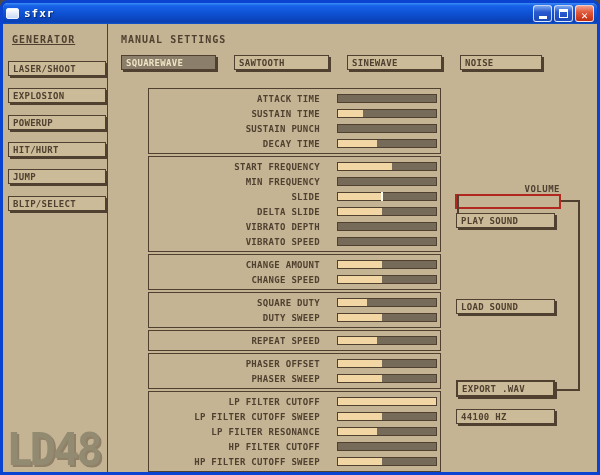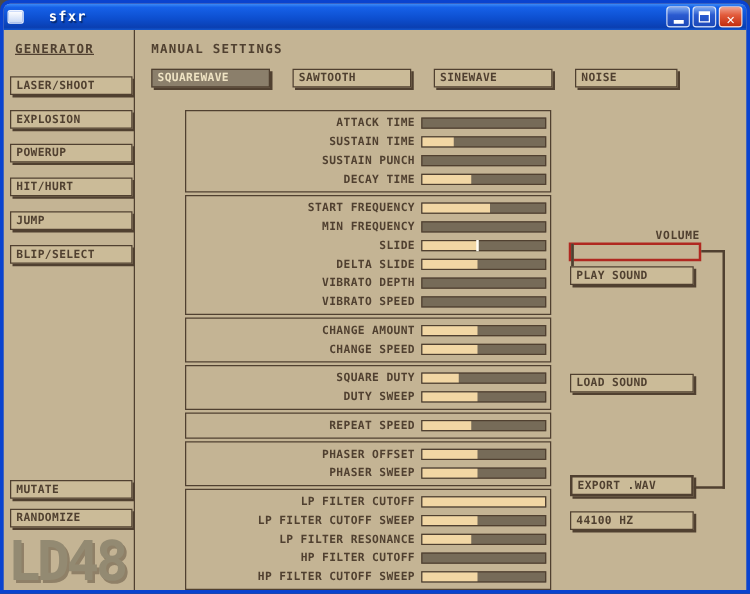--- a/index.html
+++ b/index.html
@@ -1,21 +1,21 @@
 <!DOCTYPE html>
 <html style="--bg: #c4b494; --ink: #504030; --track: #766b58; --fill: #f2d7a4; --btn: #cbbb98; --wavesel: #8b7f6b; --vol: #b02820; --logo: #938a72;"><head>
 <meta charset="utf-8">
 <style>
   * { box-sizing: border-box; margin: 0; padding: 0; }
   html,body { width: 600px; height: 475px; background:#4a4a4a; overflow:hidden;
     font-family: "DejaVu Sans Mono", monospace; }
   .window { position:absolute; left:0; top:0; width:600px; height:475px;
     border:3px solid #0a43cf; border-radius:8px 8px 0 0; overflow:hidden;
     background: var(--bg, #c4b494); }
-  .titlebar { height:21px; display:flex; align-items:center; gap:20px; padding:0 3px;
+  .titlebar { height:21px; display:flex; align-items:center; gap:5px; padding:0 3px;
     background: linear-gradient(180deg,#3c8cf8 0%,#1661e8 14%,#0d4fd0 55%,#0a3fb2 90%,#1255cc 100%); }
   .app-icon { width:13px; height:11px; background:linear-gradient(180deg,#ffffff,#c9d9f5);
     border:1px solid #eef4ff; border-radius:2px; }
   .title { color:#fff; font-weight:bold; font-size:11px; letter-spacing:1px; flex:1;
     text-shadow:1px 1px 1px rgba(0,0,0,.5); }
   .tb-buttons { display:flex; gap:2px; margin-left:auto; }
   .tb-btn { width:19px; height:17px; border:1px solid rgba(255,255,255,.75); border-radius:3px;
     display:flex; align-items:center; justify-content:center; cursor:pointer; }
   .tb-btn.min, .tb-btn.max { background:linear-gradient(180deg,#7da9f0,#2a5ad0 40%,#1c49b8); }
   .tb-btn.close { background:linear-gradient(180deg,#f0a08c,#e25b3c 40%,#c22d0e); }
@@ -44,21 +44,21 @@
 
   .manual-hdr { position:absolute; left:118px; top:10px; }
   .waves { position:absolute; left:118px; top:31px; display:flex; }
   .wave { width:95px; margin-right:18px; }
   .wave:last-child { width:82px; margin-right:0; }
   .wave.selected { background:var(--wavesel,#8b7f6b); color:#efe3c3; }
 
   .groups { position:absolute; left:145px; top:64px; width:293px; }
   .group { border:1px solid var(--ink,#504030); margin-bottom:2px; padding:2px; }
   .row { height:15px; display:flex; align-items:center; justify-content:flex-end; }
-  .slabel { font-size:9px; font-weight:bold; color:var(--ink,#504030); margin-right:5px;
+  .slabel { font-size:9px; font-weight:bold; color:var(--ink,#504030); margin-right:17px;
     letter-spacing:.3px; white-space:nowrap; }
   .slider { width:100px; height:9px; border:1px solid var(--ink,#504030);
     background:var(--track,#766b58); position:relative; flex:none; margin-right:1px; cursor:pointer; }
   .fill { position:absolute; left:0; top:0; bottom:0; background:var(--fill,#f2d7a4); }
   .tick { position:absolute; top:-1px; bottom:-1px; width:2px; background:#fffdf4; }
 
   .vol-label { position:absolute; left:453px; top:160px; width:104px; text-align:right;
     font-size:9px; font-weight:bold; color:var(--ink,#504030); letter-spacing:.5px; }
   .vol-slider { position:absolute; left:452px; top:170px; width:106px; height:15px;
     border:2px solid var(--vol,#b02820); cursor:pointer; }
@@ -103,24 +103,20 @@
     <div class="sidebar">
       <div class="hdr">GENERATOR</div>
       <div class="btn gen">LASER/SHOOT</div>
       <div class="btn gen">EXPLOSION</div>
       <div class="btn gen">POWERUP</div>
       <div class="btn gen">HIT/HURT</div>
       <div class="btn gen">JUMP</div>
       <div class="btn gen">BLIP/SELECT</div>
     </div>
 
-    <div class="sidebar-actions">
-      <div class="btn">MUTATE</div>
-      <div class="btn">RANDOMIZE</div>
-    </div>
 
     <div class="logo">LD48</div>
 
     <div class="hdr manual-hdr">MANUAL SETTINGS</div>
 
     <div class="waves">
       <div class="btn wave selected">SQUAREWAVE</div>
       <div class="btn wave">SAWTOOTH</div>
       <div class="btn wave">SINEWAVE</div>
       <div class="btn wave">NOISE</div>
# # #
**Problem**
For the material above, reproduce exactly the lines from the line with "height:15px; display:flex; align-items:center;" to the line with "top:170px; width:106px; height:15px;", inclusive, and exclude all others.

**Answer for this exercise**
   .row { height:15px; display:flex; align-items:center; justify-content:flex-end; }
-  .slabel { font-size:9px; font-weight:bold; color:var(--ink,#504030); margin-right:5px;
+  .slabel { font-size:9px; font-weight:bold; color:var(--ink,#504030); margin-right:17px;
     letter-spacing:.3px; white-space:nowrap; }
   .slider { width:100px; height:9px; border:1px solid var(--ink,#504030);
     background:var(--track,#766b58); position:relative; flex:none; margin-right:1px; cursor:pointer; }
   .fill { position:absolute; left:0; top:0; bottom:0; background:var(--fill,#f2d7a4); }
   .tick { position:absolute; top:-1px; bottom:-1px; width:2px; background:#fffdf4; }
 
   .vol-label { position:absolute; left:453px; top:160px; width:104px; text-align:right;
     font-size:9px; font-weight:bold; color:var(--ink,#504030); letter-spacing:.5px; }
   .vol-slider { position:absolute; left:452px; top:170px; width:106px; height:15px;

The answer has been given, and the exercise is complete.